Menurutnya, solusi terbaik adalah melakukan upaya digitalisasi data. Sehingga publik bisa berfungsi sebagai second line dalam mengawasi pemegang IUP yang tidak taat pajak ataupun kewajiban lainnya.
“Tapi sembari menjatuhkan sanksi tegas agar memberikan efek jera (deterrent effect). Sehingga kejadian serupa tidak terjadi lagi ke depannya. Kalau pemerintah cenderung tidak berani menjatuhkan sanksi, berarti memang ada masalah krusial yang mesti dibongkar. Aparat penegak hukum harusnya turun tangan dan memeriksa pihak terkait yang punya irisan kepentingan,” pungkas dosen Fakultas Hukum Unmul itu.
Diwartakan sebelumnya, ratusan izin usaha pertambangan (IUP) di Kaltim tidak berproduksi. Kuat dugaan, jika para pemegang IUP sengaja tak melaksanakan kegiatan eksploitasi batu bara. Lantaran, surat keputusan (SK) pemberian IUP yang diterbitkan menteri Energi dan Sumber Daya Mineral (ESDM) atau gubernur diagunkan ke bank. Tujuannya, agar mendapat pinjaman.
Menurut data Dinas ESDM Kaltim, jumlah IUP di Kaltim yang terdata hingga 14 Maret 2019 sebanyak 1.404 izin. Jumlah itu merupakan hasil rekonsiliasi data antara Dinas ESDM dan Dinas Penanaman Modal dan Pelayanan Terpadu Satu Pintu (DPMPTSP) Kaltim, bersama Komisi Pemberantasan Korupsi (KPK). Dari jumlah tersebut, sebanyak 386 IUP berstatus clean and clear (CNC) operasi produksi (OP).
Namun, hanya 50 persen yang menghasilkan batu bara. Atau sekitar 160 IUP yang berproduksi. “Sisanya ‘tidur’ atau tidak menjalankan produksi batu bara,” kata Kepala Dinas ESDM Kaltim Wahyu Widhi Heranata.
Pria yang akrab disapa Didit itu menduga, alasan pemegang IUP tidak melakukan kegiatan produksi batu bara, karena SK IUP CNC OP hanya menjadi persyaratan untuk mengambil pinjaman ke bank. Praktik terselubung itu sudah disampaikannya ke Gubernur Kaltim Isran Noor.
Diharapkan, segera ada evaluasi terhadap pemegang IUP yang tidak menghasilkan batu bara itu. Sebab, berpotensi menimbulkan kerugian negara. “Saya sudah bilang ke Pak Gubernur. Karena mereka hanya membayar PBB (pajak bumi dan bangunan) saja. Tapi, kesempatan untuk memproduksi tidak dilakukan,” ungkap mantan kepala Dinas Kehutanan (Dishut) Kaltim itu.

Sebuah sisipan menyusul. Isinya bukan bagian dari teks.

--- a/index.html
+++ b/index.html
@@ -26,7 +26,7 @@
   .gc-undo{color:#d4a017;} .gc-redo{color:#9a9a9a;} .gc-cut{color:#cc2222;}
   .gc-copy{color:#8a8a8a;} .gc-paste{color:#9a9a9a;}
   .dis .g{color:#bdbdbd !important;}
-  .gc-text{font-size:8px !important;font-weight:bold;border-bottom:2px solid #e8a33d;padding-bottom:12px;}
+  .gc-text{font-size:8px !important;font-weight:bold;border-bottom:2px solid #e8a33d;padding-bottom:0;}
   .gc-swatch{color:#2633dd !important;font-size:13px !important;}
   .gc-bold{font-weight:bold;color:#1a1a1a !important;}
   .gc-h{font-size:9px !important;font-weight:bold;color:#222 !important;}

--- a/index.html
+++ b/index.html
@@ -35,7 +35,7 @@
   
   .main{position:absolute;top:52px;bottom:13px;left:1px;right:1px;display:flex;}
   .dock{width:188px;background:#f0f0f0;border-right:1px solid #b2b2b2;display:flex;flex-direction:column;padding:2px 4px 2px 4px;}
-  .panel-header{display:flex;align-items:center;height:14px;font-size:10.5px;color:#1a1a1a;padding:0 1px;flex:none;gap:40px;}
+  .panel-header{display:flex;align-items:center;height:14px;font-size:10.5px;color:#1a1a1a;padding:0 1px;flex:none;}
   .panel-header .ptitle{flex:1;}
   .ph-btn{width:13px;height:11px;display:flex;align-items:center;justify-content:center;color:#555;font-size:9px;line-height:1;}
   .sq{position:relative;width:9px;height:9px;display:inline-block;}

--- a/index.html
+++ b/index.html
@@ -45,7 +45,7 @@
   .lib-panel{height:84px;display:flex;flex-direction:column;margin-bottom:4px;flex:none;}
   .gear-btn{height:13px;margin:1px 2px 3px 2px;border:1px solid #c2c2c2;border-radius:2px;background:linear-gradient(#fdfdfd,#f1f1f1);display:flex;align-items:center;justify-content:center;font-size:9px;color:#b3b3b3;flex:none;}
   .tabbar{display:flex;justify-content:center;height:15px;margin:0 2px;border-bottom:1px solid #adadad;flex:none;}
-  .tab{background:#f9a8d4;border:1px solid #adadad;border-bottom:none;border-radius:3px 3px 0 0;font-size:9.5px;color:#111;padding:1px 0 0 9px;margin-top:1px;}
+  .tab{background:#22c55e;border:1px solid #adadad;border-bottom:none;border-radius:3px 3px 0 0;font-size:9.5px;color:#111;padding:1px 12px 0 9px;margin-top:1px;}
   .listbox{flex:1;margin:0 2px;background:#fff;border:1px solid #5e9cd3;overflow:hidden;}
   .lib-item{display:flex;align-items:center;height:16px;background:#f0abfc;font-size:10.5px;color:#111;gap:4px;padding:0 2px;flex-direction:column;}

Wakil Ketua KPK Nawawi Pomolango yang menerima informasi tersebut berjanji akan menindaklajutinya. KPK, akan menelusuri dugaan IUP yang dipakai bukan untuk kegiatan pertambangan. Namun, diagunkan ke bank untuk mendapat pinjaman. “Kami akan telusuri. Itu menarik. Juga, kalau ada bank yang melakukan praktik sekadar menyimpan surat izin (IUP), untuk mengeluarkan duit. Yang bisa menimbulkan kredit macet,” terang dia.

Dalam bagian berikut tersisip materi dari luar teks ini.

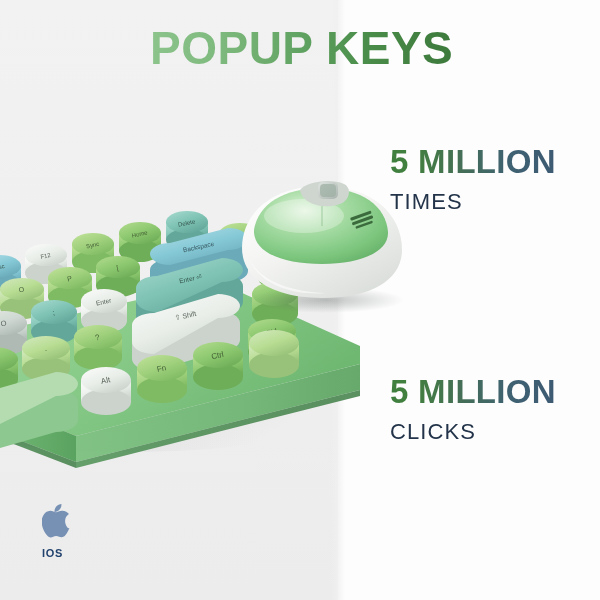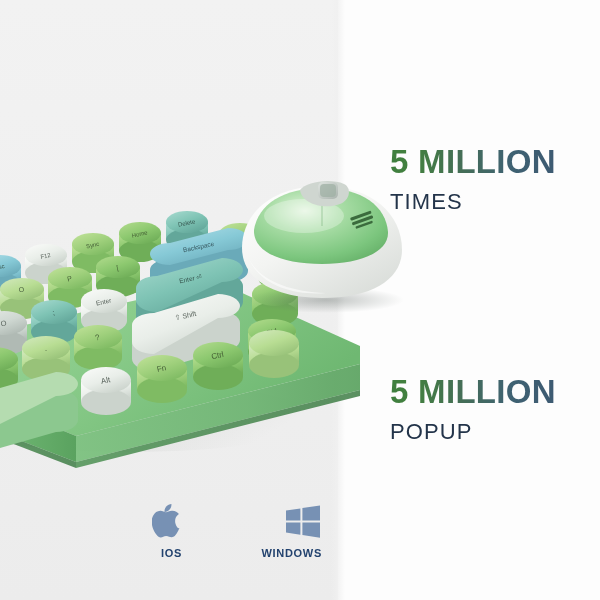--- a/index.html
+++ b/index.html
@@ -386,6 +386,7 @@
     </svg>
   </div>
 
+  <div class="title">POPUP KEYS</div>
 
   <div class="stat stat-times">
     <div class="big">5 MILLION</div>

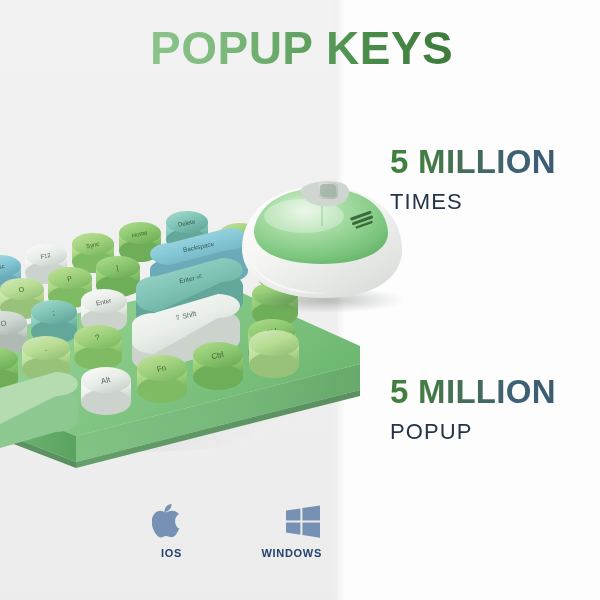--- a/index.html
+++ b/index.html
@@ -395,7 +395,7 @@
 
   <div class="stat stat-clicks">
     <div class="big">5 MILLION</div>
-    <div class="sub">POPUP</div>
+    <div class="sub">CLICKS</div>
   </div>
 
   <div class="platforms">

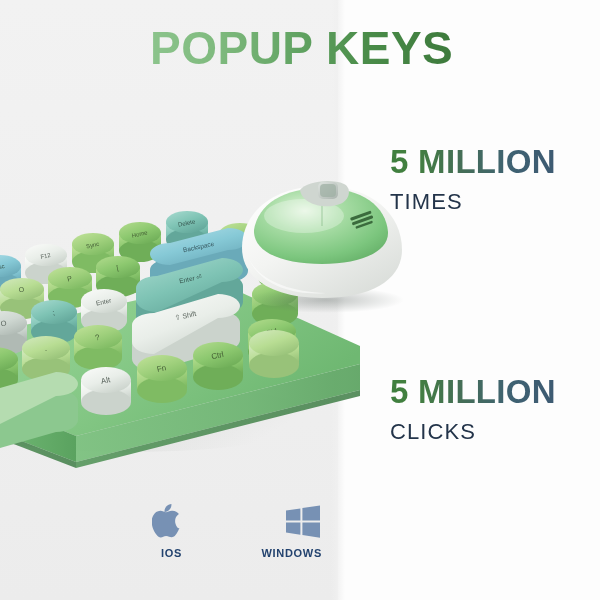--- a/index.html
+++ b/index.html
@@ -36,7 +36,7 @@
 
   
   .platforms{position:absolute;left:42px;top:495px;width:280px;height:80px;display:flex;}
-  .plat{flex:1;display:flex;flex-direction:column;align-items:flex-end;}
+  .plat{flex:1;display:flex;flex-direction:column;align-items:flex-start;}
   .plat .glyph{height:44px;display:flex;align-items:flex-end;justify-content:center;}
   .plat .plabel{margin-top:8px;font-size:11px;font-weight:bold;color:#22426e;letter-spacing:.7px;}
 

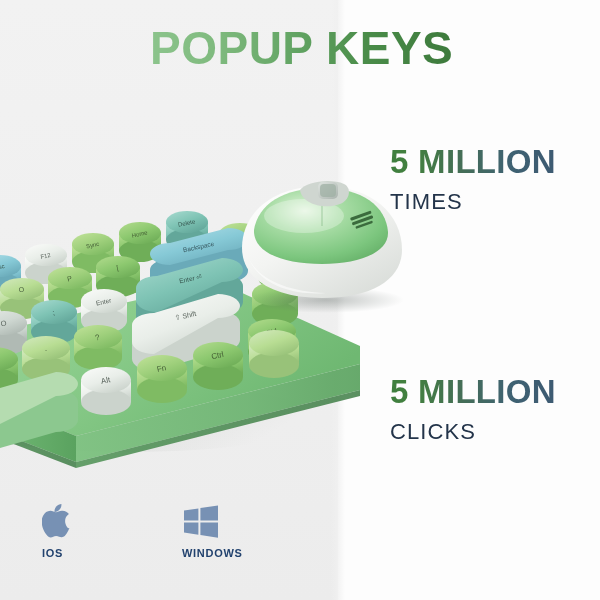--- a/index.html
+++ b/index.html
@@ -413,17 +413,6 @@
     </div>
 
 
-    <div class="plat">
-      <div class="glyph">
-        <svg width="38" height="34" viewBox="0 0 38 34">
-          <path d="M2,5.6 L16.4,3.4 L16.4,15.6 L2,15.6 Z" fill="#7791b4"></path>
-          <path d="M18.4,3.1 L36,0.4 L36,15.6 L18.4,15.6 Z" fill="#7791b4"></path>
-          <path d="M2,17.6 L16.4,17.6 L16.4,29.8 L2,27.6 Z" fill="#7791b4"></path>
-          <path d="M18.4,17.6 L36,17.6 L36,32.8 L18.4,30.1 Z" fill="#7791b4"></path>
-        </svg>
-      </div>
-      <div class="plabel">WINDOWS</div>
-    </div>
 
   </div>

Mantan ketua Pengadilan Negeri Samarinda itu pun merekomendasikan pengetatan syarat penerbitan IUP. Baik izin yang dikeluarkan menteri ESDM maupun kepala daerah. Jika terbukti, maka temuan SK IUP yang diagunkan ke bank menjadi kasus pertama kali terjadi di Indonesia. Dia pun menyarankan dilakukan pencabutan IUP oleh pihak terkait.